== About this task ==
Copy the records below exactly, starting at the line that contains "Ville de Paris" and ending at the line that contains "gap: 26px ->"; leave out any pictures.

== Material for this exercise ==

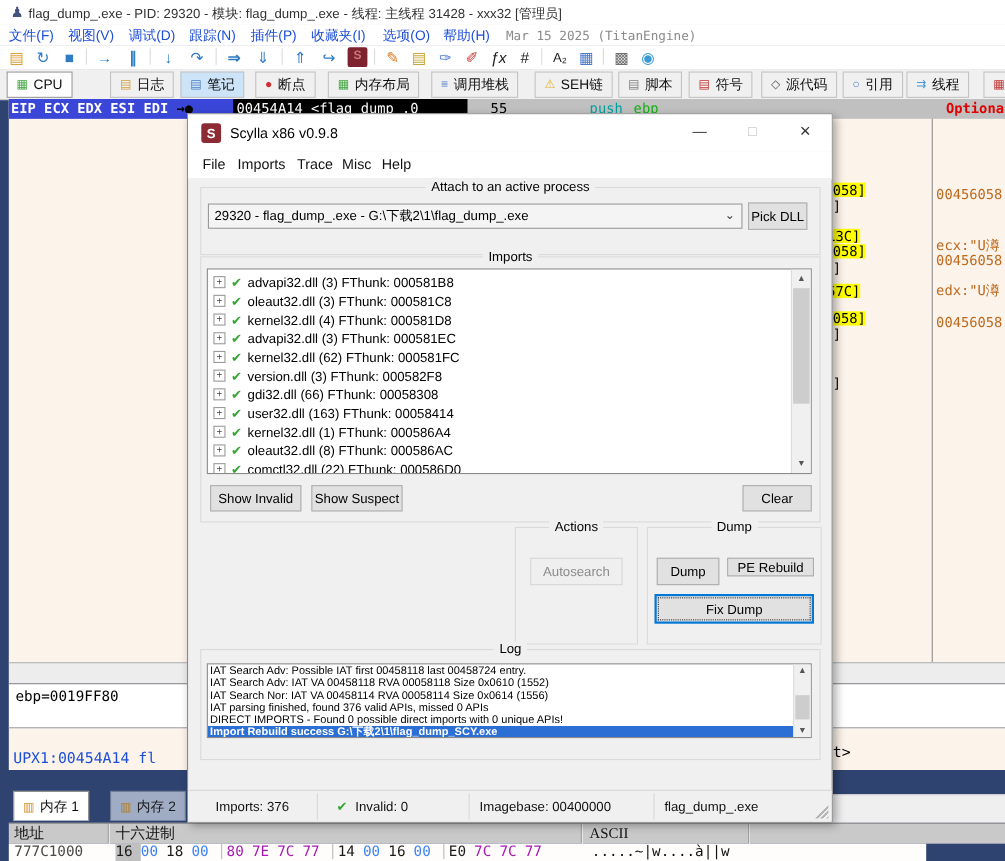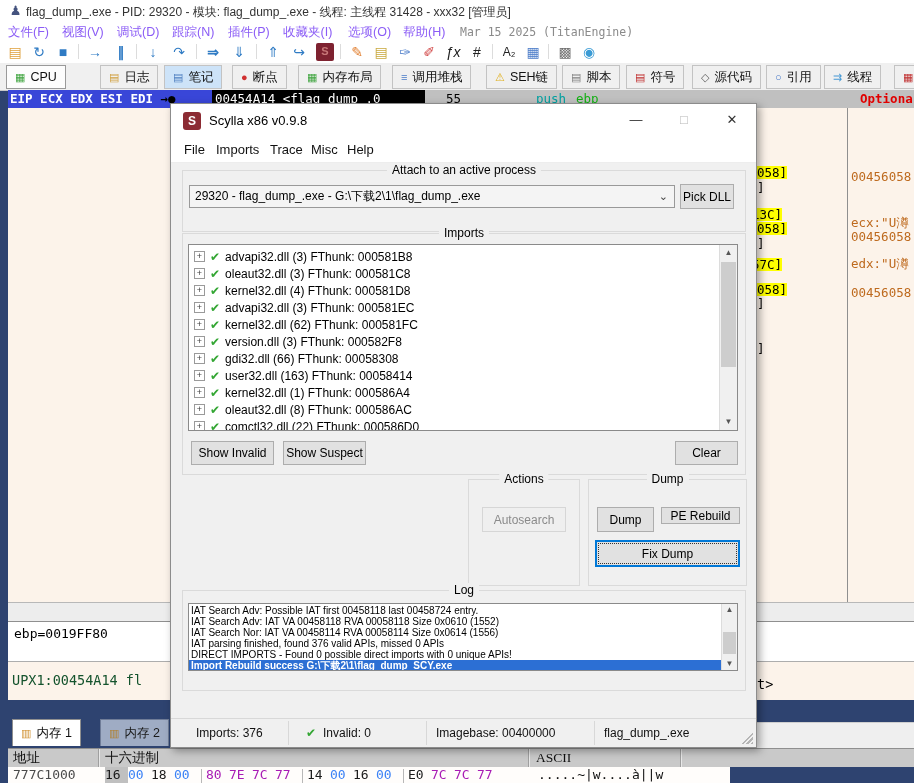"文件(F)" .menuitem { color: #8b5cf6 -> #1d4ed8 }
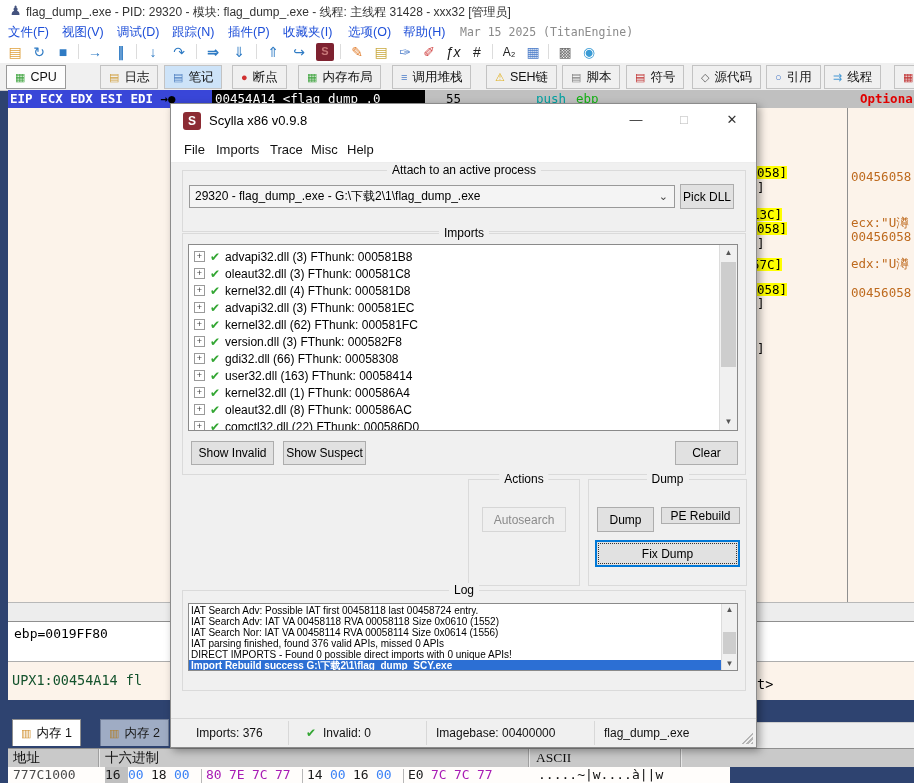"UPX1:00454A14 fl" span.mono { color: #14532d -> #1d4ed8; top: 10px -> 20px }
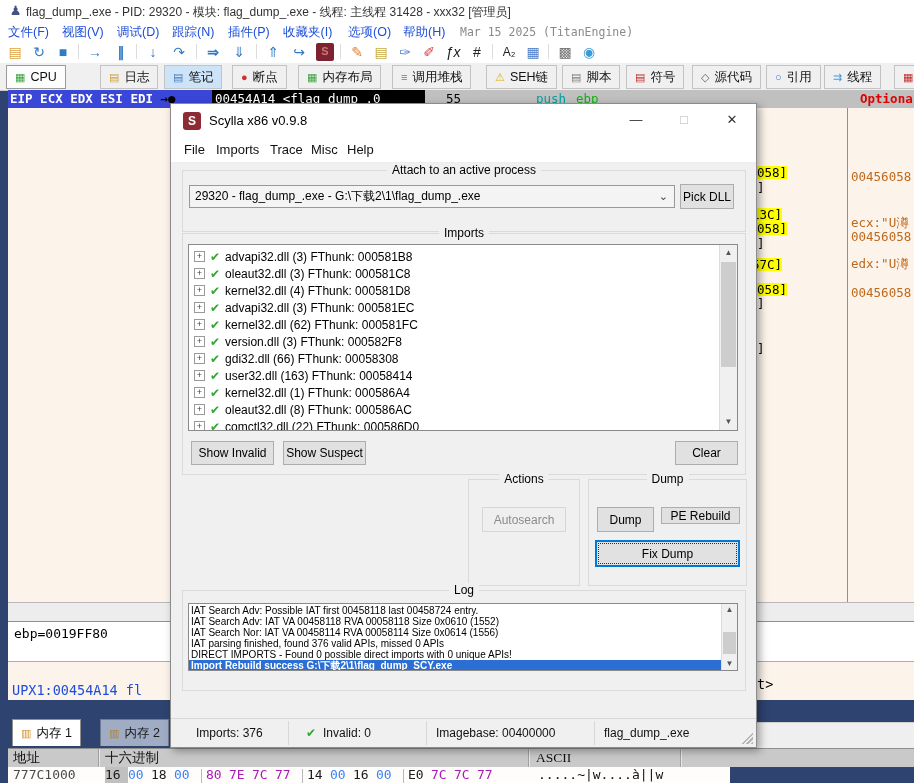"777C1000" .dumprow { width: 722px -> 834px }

* * *

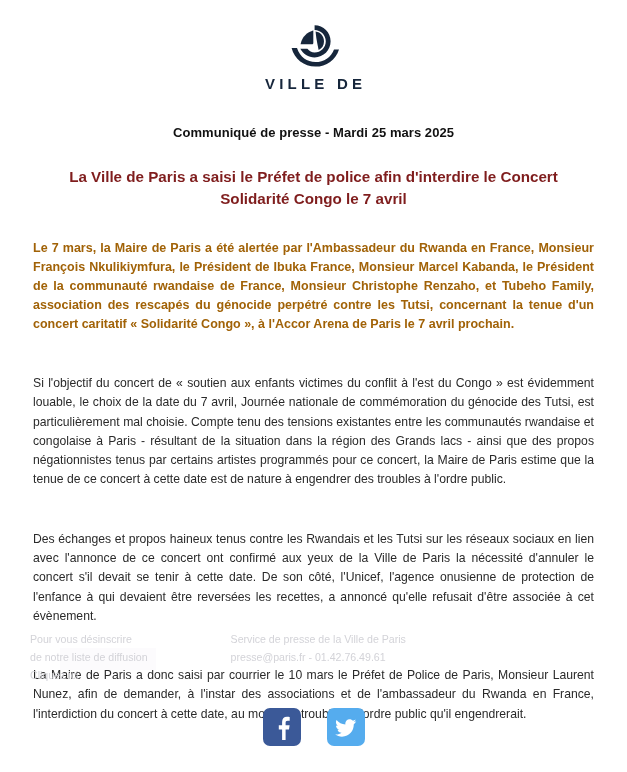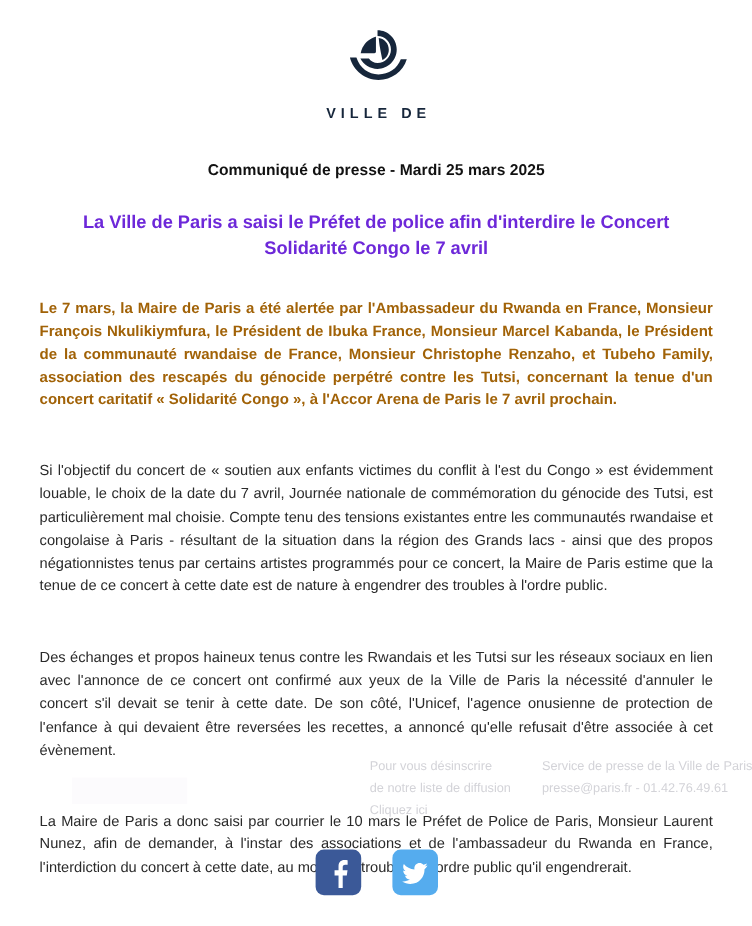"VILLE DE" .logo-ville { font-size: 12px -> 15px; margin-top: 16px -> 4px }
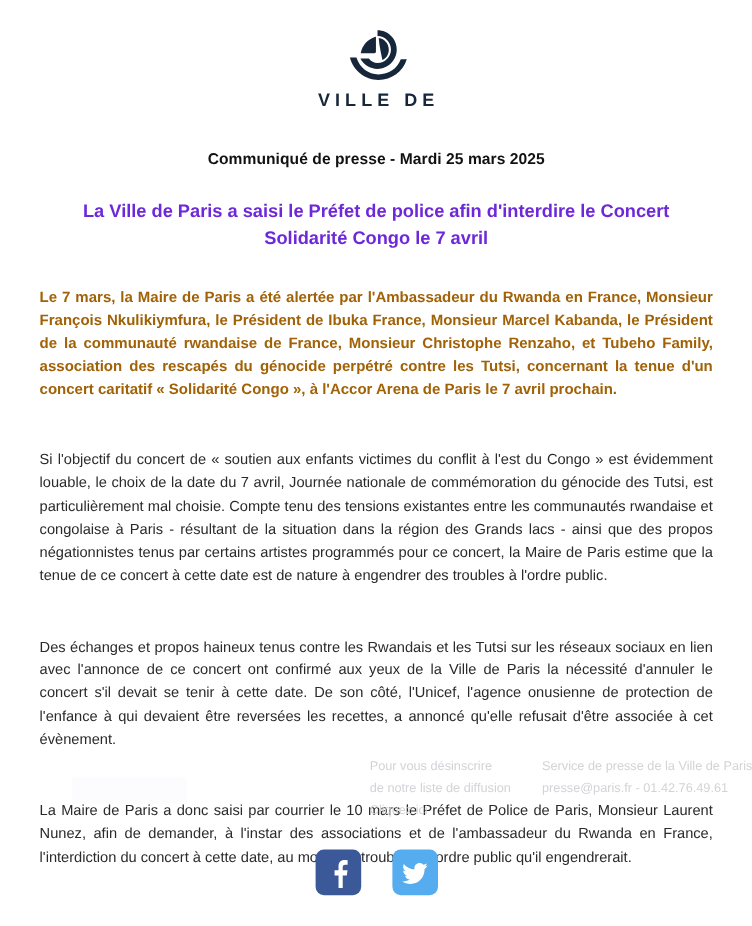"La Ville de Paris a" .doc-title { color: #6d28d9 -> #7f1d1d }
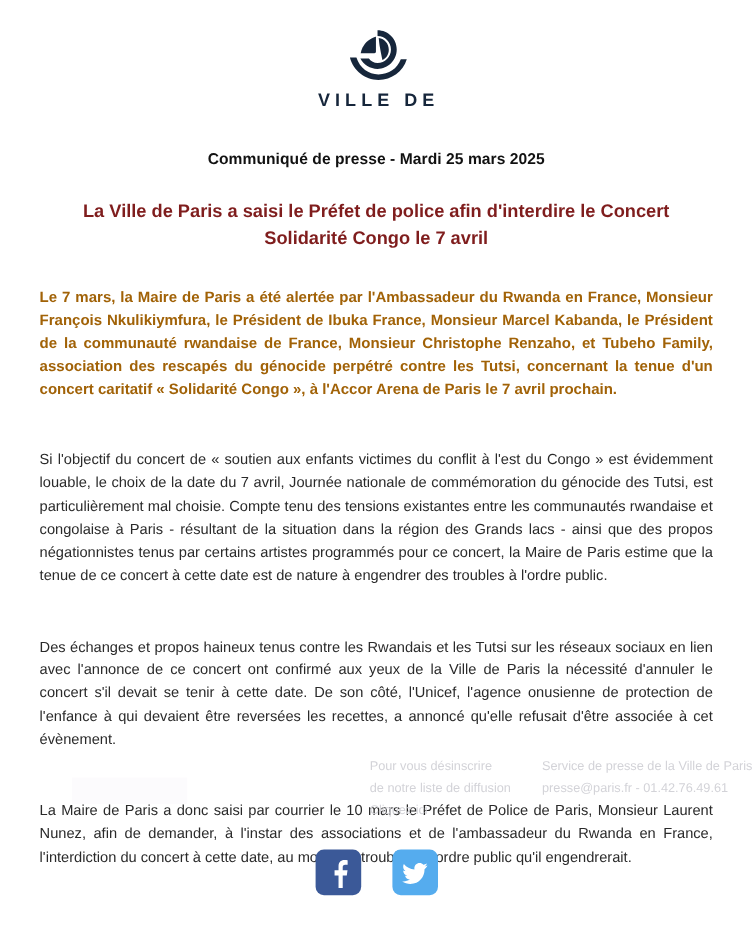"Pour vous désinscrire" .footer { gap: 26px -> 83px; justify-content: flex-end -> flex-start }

== Solution to this problem ==
"La Ville de Paris a" .doc-title { color: #6d28d9 -> #7f1d1d }
"Pour vous désinscrire" .footer { gap: 26px -> 83px; justify-content: flex-end -> flex-start }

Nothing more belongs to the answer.